6. Investigation: Japanese plant control group fire extinguishing 49 (1974) 7 days after inoculation. 2.15) Investigation by Method 2 (p. 27) of "Criteria according to the degree of incidence of barley micro, small and black rice disease"

II. Test result

[Test Example 5]

The effects of the control of rice follicles on sleep when applied to sleep were examined by the following test, and the results are summarized in the table below. In addition, the test compound was represented by the compound No. of Example 3.

I. Test Methods

1. Pathogen: According to Test Example 4.

2. Testimonial plants: According to Test Example 2.

3. Inoculation: According to Test Example 4.

4. Pharmaceutical treatment: According to Test Example 4.

5. Remedy: According to Test Example 2.

6. Investigation: According to Test Example 4.

II. Test result

[Test Example 6]

The effects of rice paddy disease control were investigated by the following test methods, and the results were summarized in the table below. In addition, the test compound is the compound No. Marked as.

I. Test Methods

1. Pathogens: Pelicuraria Sasakii (Resortonia Sorani Sasakii)

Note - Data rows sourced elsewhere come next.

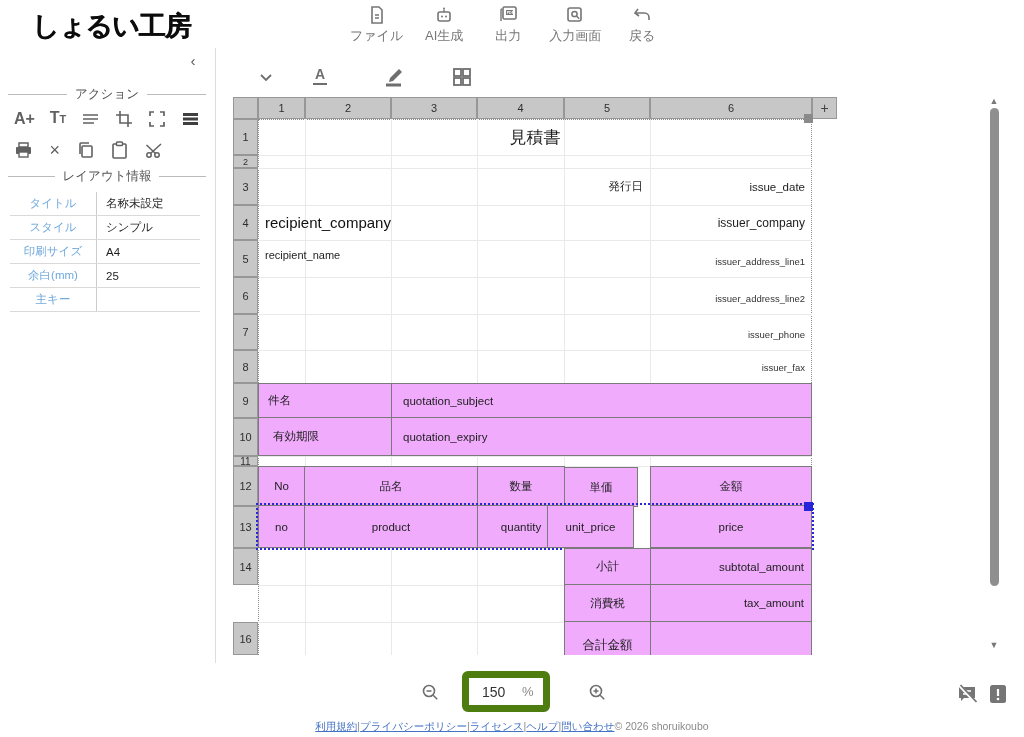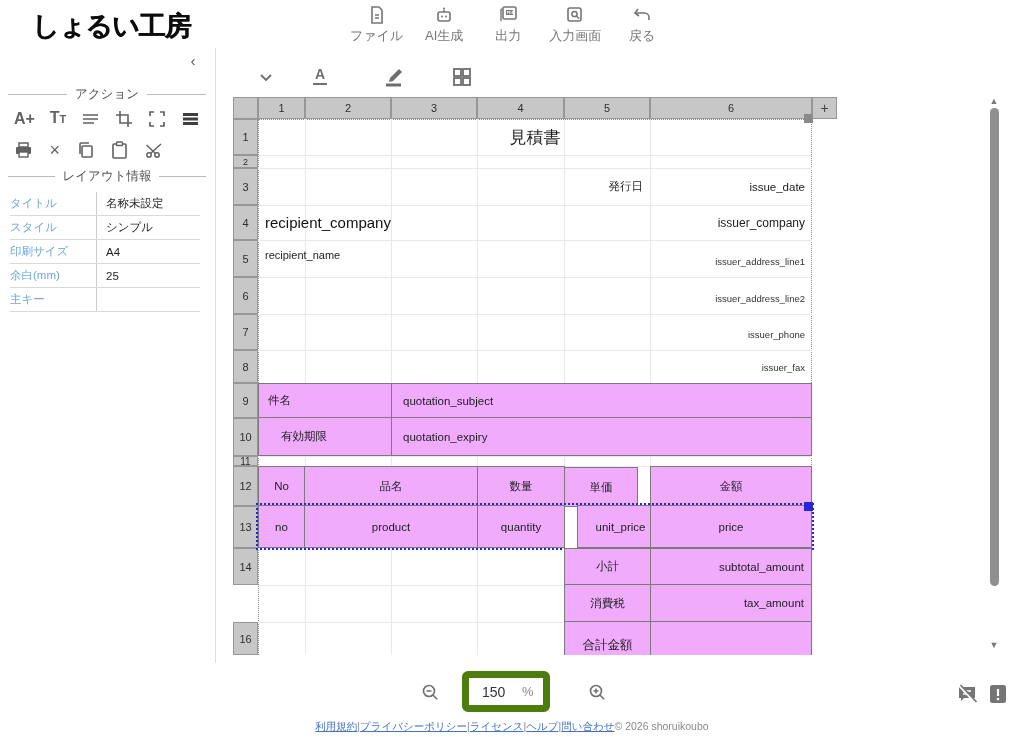"タイトル" .lt-label { text-align: left -> center }
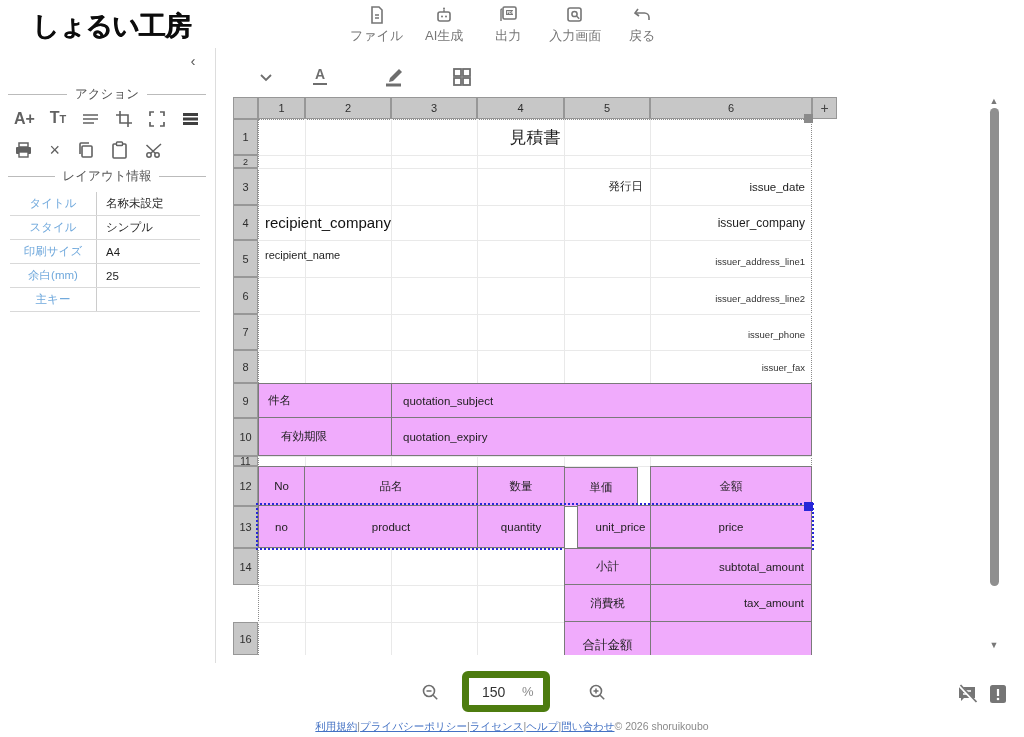"有効期限" div.cell { padding-left: 22px -> 14px }
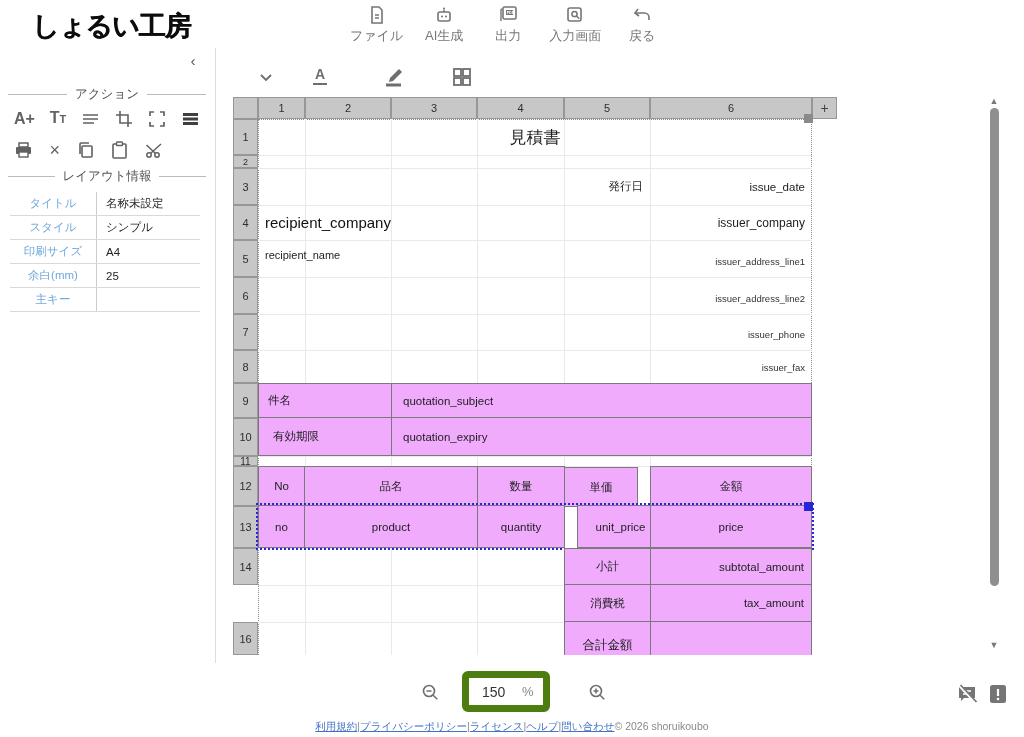"unit_price" div.cell { left: 344px -> 314px }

[Pellicularia sasakii (Rhizoctonia solani sasakii type)]

2. Testimonials: Rice, varieties of Longanghu, three 9cm pots, 80 ~ 90 days seedlings.

3. Inoculation: The periphery of the bacterial flora incubated for 28 days at 28 ° C on potato agar plates was punched out with a 10 mm diameter cork perforator. Maintained under% RH.

4. Pharmaceutical treatment: According to Test Example 2. However, inoculate after spraying air dry.

5. Rescue: 1 port 2 ports.

6. Investigation: 10 days after inoculation, the height from the base of the dorsum to the top of the lesion was calculated.

II. Test result

Claims (1)

[In the formula, Ar is a phenyl or naphthyl group, which may be substituted with a lower alkyl, lower alkoxyl, lower alkylthio, lower alkylspinyl, lower alkylsulfonyl, halogen, nitro, trifluoromethyl, dilower alkylamino group. , R ¹ is lower alkyl, lower haloalkyl, trifluoromethyl, lower alkoxycarbonyl, phenyl or benzyl group, where the phenyl group may be substituted with halogen, and R ² represents a hydrogen atom or a lower alkyl group. With amidino hydrazone to lose

[Wherein R ^{3 ′} , R ^{4 ′} , R ^{5 ′} is a hydrogen atom, a lower alkyl or lower alkenyl group or R ^{4 ′} is a lower alkoxyl group, or R ^{3 ′} and R ^{4 ′} , R ^{4 ′} and R ^{5 'is} characterized in that reacting a β- diketone represented by the sum haejyeoseo represents a trimethylene or tetramethylene; each other, formula

A method for producing a pyrimidine derivative represented by [symbols in the formula is the same as described above].